AZAZ, Syria - At least 11 people were killed and 40 wounded
when a car bomb exploded at a crowded petrol station in the Syrian capital
Damascus on Thursday, opposition activists said.
The station was packed
with people queuing for fuel that has become increasingly scarce during the
country's 21-month-long insurgency aimed at overthrowing President Bashar Assad.
The semi-official al-Ikhbariya television station showed
footage of 10 burnt bodies and Red Crescent workers searching for victims at the
site.
The opposition Revolution Leadership Council in Damascus said the
explosion was caused by a booby-trapped car.
There was no immediate
indication of who was responsible for the bombing in the Barzeh al-Balad
district, whose residents include members of the Sunni Muslim majority and other
religious and ethnic minorities.
"The station is usually packed even when
it has no fuel," said an opposition activist who did not want to be named.
"There are lots of people who sleep there overnight, waiting for early morning
fuel consignments." It was the second time that a petrol station has been hit in
Damascus this week.
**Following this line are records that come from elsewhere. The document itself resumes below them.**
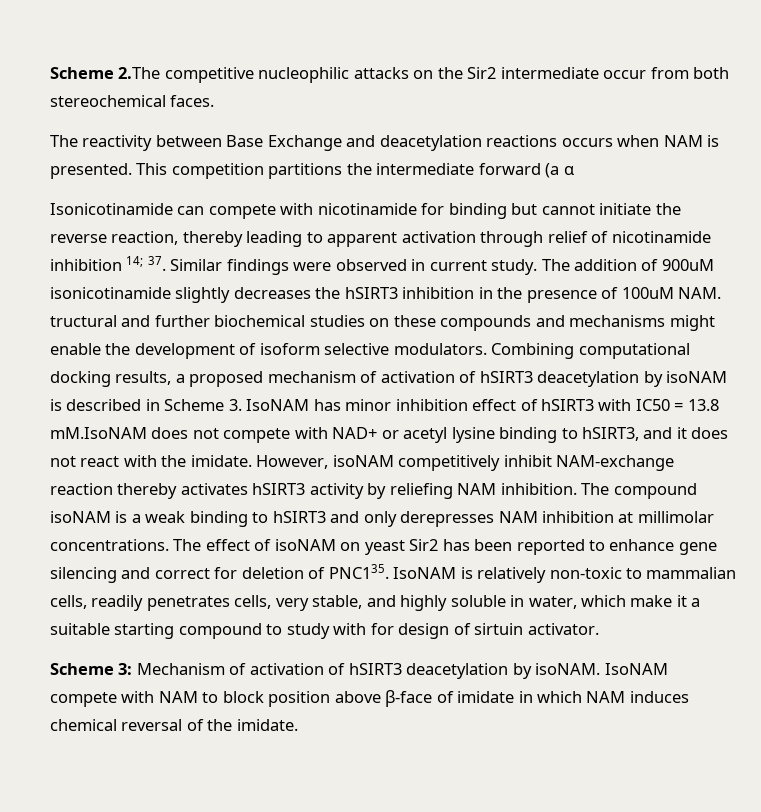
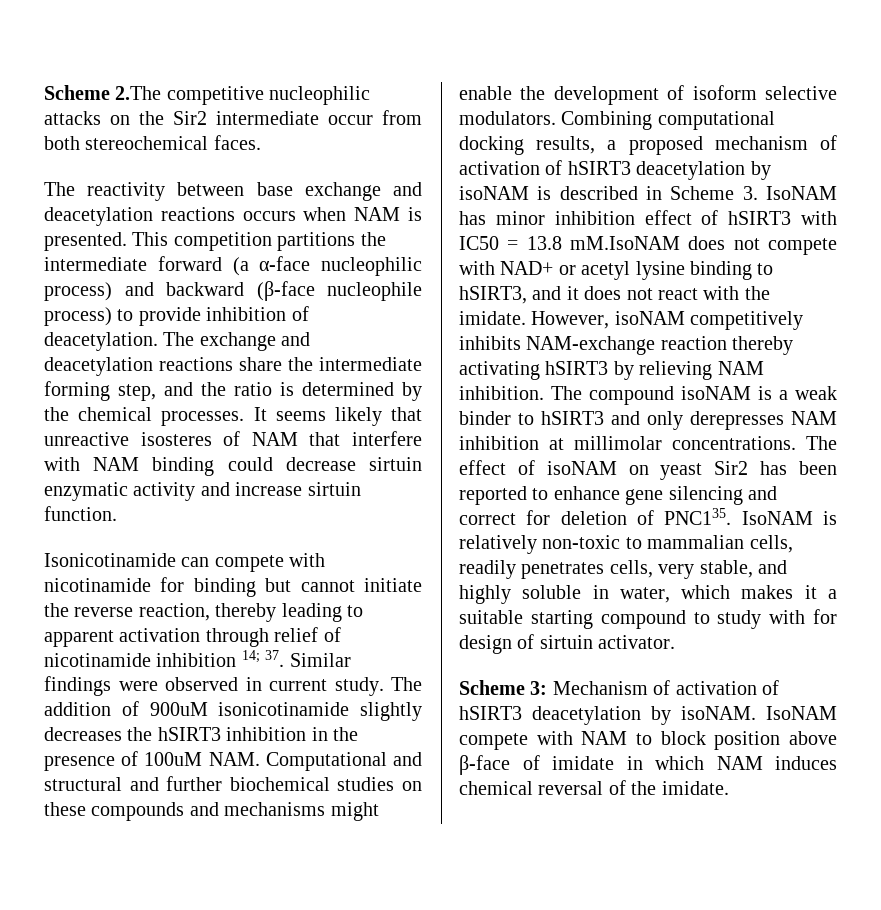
- The reactivity between Base Exchange and deacetylation reactions occurs when NAM is presented.
+ The reactivity between base exchange and deacetylation reactions occurs when NAM is presented.
- This competition partitions the intermediate forward (a α
+ This competition partitions the intermediate forward (a α-face nucleophilic process) and backward (β-face nucleophile process) to provide inhibition of deacetylation. The exchange and deacetylation reactions share the intermediate forming step, and the ratio is determined by the chemical processes. It seems likely that unreactive isosteres of NAM that interfere with NAM binding could decrease sirtuin enzymatic activity and increase sirtuin function.
- The addition of 900uM isonicotinamide slightly decreases the hSIRT3 inhibition in the presence of 100uM NAM. tructural and further biochemical studies on these compounds and mechanisms might enable the development of isoform selective modulators.
+ The addition of 900uM isonicotinamide slightly decreases the hSIRT3 inhibition in the presence of 100uM NAM. Computational and structural and further biochemical studies on these compounds and mechanisms might enable the development of isoform selective modulators.
- However, isoNAM competitively inhibit NAM-exchange reaction thereby activates hSIRT3 activity by reliefing NAM inhibition.
+ However, isoNAM competitively inhibits NAM-exchange reaction thereby activating hSIRT3 by relieving NAM inhibition.
- The compound isoNAM is a weak binding to hSIRT3 and only derepresses NAM inhibition at millimolar concentrations.
+ The compound isoNAM is a weak binder to hSIRT3 and only derepresses NAM inhibition at millimolar concentrations.
- IsoNAM is relatively non-toxic to mammalian cells, readily penetrates cells, very stable, and highly soluble in water, which make it a suitable starting compound to study with for design of sirtuin activator.
+ IsoNAM is relatively non-toxic to mammalian cells, readily penetrates cells, very stable, and highly soluble in water, which makes it a suitable starting compound to study with for design of sirtuin activator.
Dozens of people were incinerated in an air strike as they
waited for fuel on Wednesday, according to opposition sources.
In
northern Syria, rebels were battling to seize an air base in their campaign
against the air power that Assad has used to bomb rebel-held towns.
More
than 60,000 people have been killed in the uprising and civil war, the United
Nations said this week, a much higher death toll than previously
thought.

Dramatic advances over 2012
After dramatic advances over the second half
of 2012, the rebels now hold wide swathes of territory in the north and east,
but they cannot protect towns and villages from Assad's helicopters and
jets.
Hundreds of rebel fighters were attempting to storm the Taftanaz
air base, near the highway that links Syria's two main cities, Aleppo and
Damascus.
A rebel fighter speaking from near the Taftanaz base overnight
said much of the base was still in loyalist hands but insurgents had managed to
destroy a helicopter and a fighter jet on the ground.
The northern rebel
Idlib Coordination Committee said the rebels had detonated a car bomb inside the
base.
The government's SANA news agency said the base had not fallen and
that the military had "strongly confronted an attempt by the terrorists to
attack the airport from several axes, inflicting heavy losses among them and
destroying their weapons and munitions".
Rami Abdulrahman, head of the
opposition-aligned Syrian Observatory for Human Rights which monitors the
conflict from Britain, said as many as 800 fighters were involved in the
assault, including Islamists from Jabhat al-Nusra, a powerful group that
Washington considers terrorists.
Taftanaz is mainly a helicopter base,
used for missions to resupply army positions cut off by the rebels, as well as
for dropping crude "barrel bombs" on rebel-controlled areas.
Near Minakh,
another northern air base that rebels have surrounded, government forces have
retaliated by shelling and bombing nearby towns.
Nightly bombardments
In
the town of Azaz, where the bombardment has become a near nightly occurrence,
shells hit a family house overnight. Zeinab Hammadi said her two wounded
daughters, aged 10 and 12, had been rushed across the border to Turkey, one with
her brain exposed.
"We were sleeping and it just landed on us in the
blink of an eye," she said, weeping as she surveyed the damage.
Family
members tried to salvage possessions from the wreckage, men lifting out
furniture and children carrying out their belongings in tubs.
"He (Assad)
wants revenge against the people," said Abu Hassan, 33, working at a garage near
the destroyed house. "What is the fault of the children? Are they the ones
fighting?" Opposition activists said warplanes struck a residential building in
another rebel-held northern town, Hayyan, killing at least eight
civilians.
Video footage showed men carrying dismembered bodies of
children and dozens of people searching for victims in the rubble. The
provenance of the video could not be independently confirmed.
In addition
to their tenuous grip on the north, the rebels also hold a crescent of suburbs
on the edge of Damascus, which have come under bombardment by government forces
that control the centre of the capital.
On Wednesday, according to
opposition activists, dozens of people died in an inferno caused by an air
strike on a petrol station in a Damascus suburb where residents were lining up
for fuel.
The civil war in Syria has become the longest and bloodiest of
the conflicts that rose out of uprisings across the Arab world in the past two
years.
Assad's family has ruled for 42 years since his father seized
power in a coup. The war pits rebels, mainly from the Sunni Muslim majority,
against a government supported by members of Assad's Shi'ite-derived Alawite
minority sect and some members of other minorities who fear revenge if he
falls.
The West, most Sunni-ruled Arab states and Turkey have called for
Assad to step down. He is supported by Russia and Shi'ite Iran.